Naive time-on-page calculations (difference between page load and unload) overcount because they include time the tab is in the background. A user who opens your page, switches to another tab for 20 minutes, then comes back has not spent 20 minutes engaging with your content.
The solution is to track only the time the page is actually visible, using the visibilitychange event:
let pageShowTime = Date.now();
let totalVisibleTime = 0;
document.addEventListener('visibilitychange', () => {
if (document.visibilityState === 'hidden') {
totalVisibleTime += Date.now() - pageShowTime;
// Send time-on-page with exit beacon
send({
type: 'page_exit',
timeOnPage: totalVisibleTime,
url: window.location.href,
timestamp: new Date().toISOString()
});
} else {
pageShowTime = Date.now();
}
});
When the page becomes hidden (tab switch, minimize, navigation), the elapsed visible time is accumulated. When the page becomes visible again, the timer resets. The exit beacon sends the total visible time, giving you an accurate measure of actual engagement.

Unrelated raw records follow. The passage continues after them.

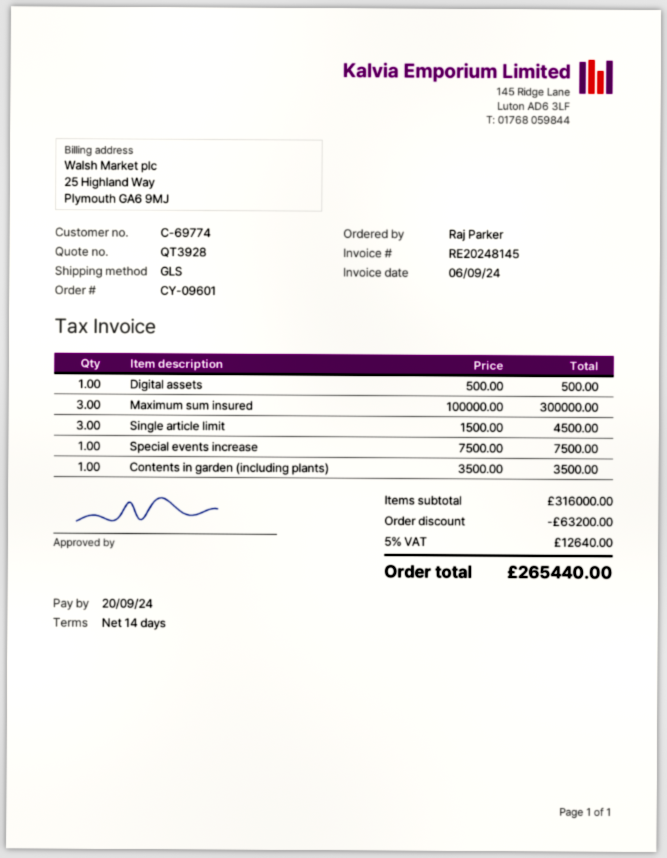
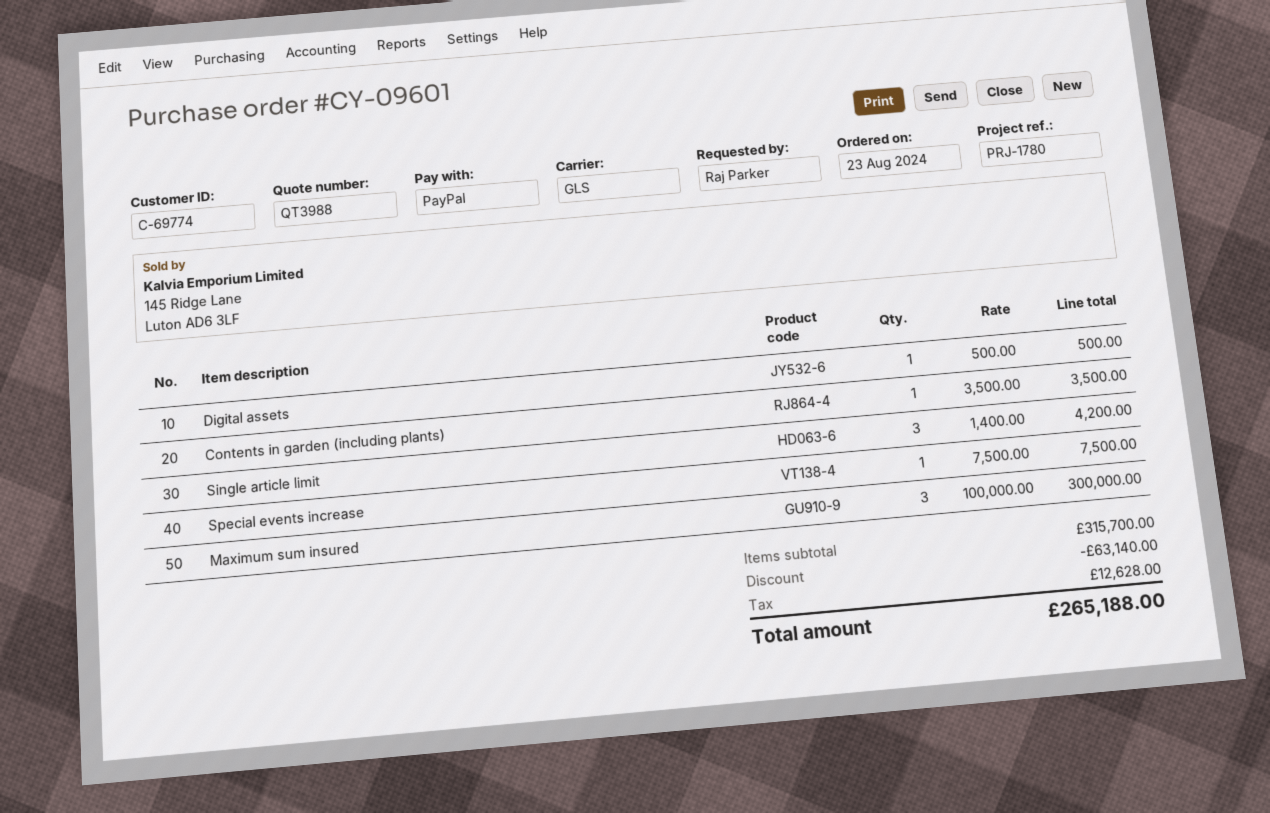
quote number: QT3928 -> QT3988
Single article limit: 3 x 1500.00 = 4500.00 -> 3 x 1400.00 = 4200.00
subtotal: 316000.00 -> 315700.00
discount: 63200.00 -> 63140.00
tax: 12640.00 -> 12628.00
total: 265440.00 -> 265188.00

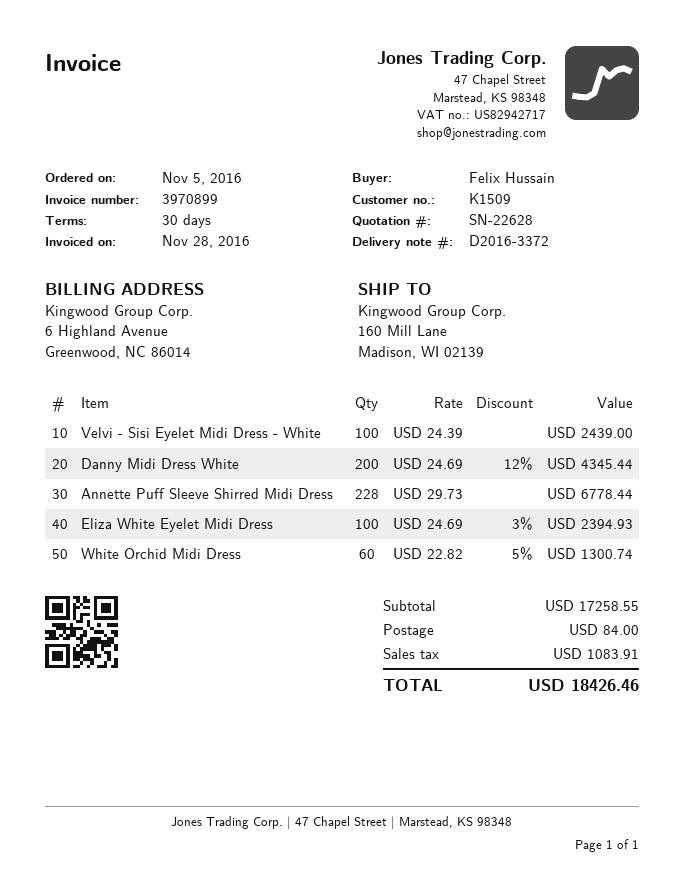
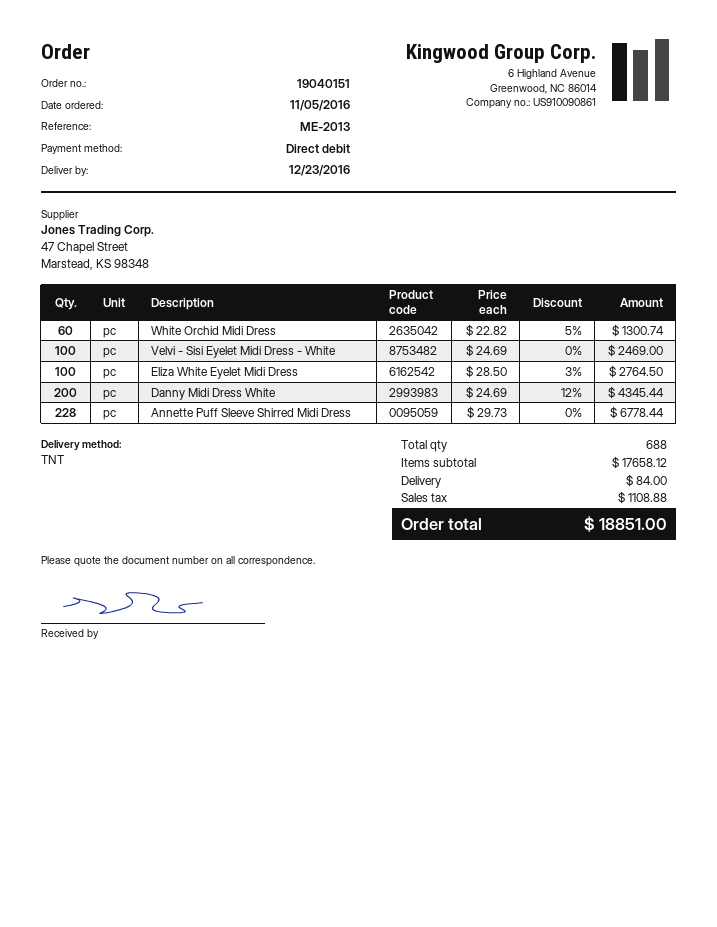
Velvi - Sisi Eyelet Midi Dress - White: 100 x 24.39 = 2439.00 -> 100 x 24.69 = 2469.00
Eliza White Eyelet Midi Dress: 100 x 24.69 - 3% = 2394.93 -> 100 x 28.50 - 3% = 2764.50
subtotal: 17258.55 -> 17658.12
tax: 1083.91 -> 1108.88
total: 18426.46 -> 18851.00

An analytics collector should not degrade the experience it is measuring. The performance.mark() and performance.measure() APIs let the collector measure its own overhead:
function send(payload) {
performance.mark('collector_send_start');
// ... send logic ...
performance.mark('collector_send_end');
performance.measure(
'collector_send',
'collector_send_start',
'collector_send_end'
);
}
These marks and measures appear in the browser's Performance tab, making it easy to verify that the collector adds negligible overhead. In a well-built collector, the send() operation should take less than 1ms — the actual network transfer happens asynchronously via sendBeacon.
You can also measure initialization time:
performance.mark('collector_init_start');
// ... initialization logic ...
performance.mark('collector_init_end');
performance.measure(
'collector_init',
'collector_init_start',
'collector_init_end'
);
With the command queue in place, the recommended embed pattern for site owners is just four lines of meaningful code:
<!-- Analytics Collector -- Place in <head> -->
<script>
window._cq = window._cq || [];
_cq.push(['init', {
endpoint: 'https://analytics.example.com/collect',
enableVitals: true,
enableErrors: true,
sampleRate: 1.0
}]);
</script>
<script async src="https://analytics.example.com/collector-v9.min.js"></script>
This is the pattern used by every major analytics service. The inline script is tiny (under 200 bytes) and executes instantly. The actual collector loads asynchronously and processes the queued init command when ready. Site owners never need to touch the collector code — all configuration happens through the init options.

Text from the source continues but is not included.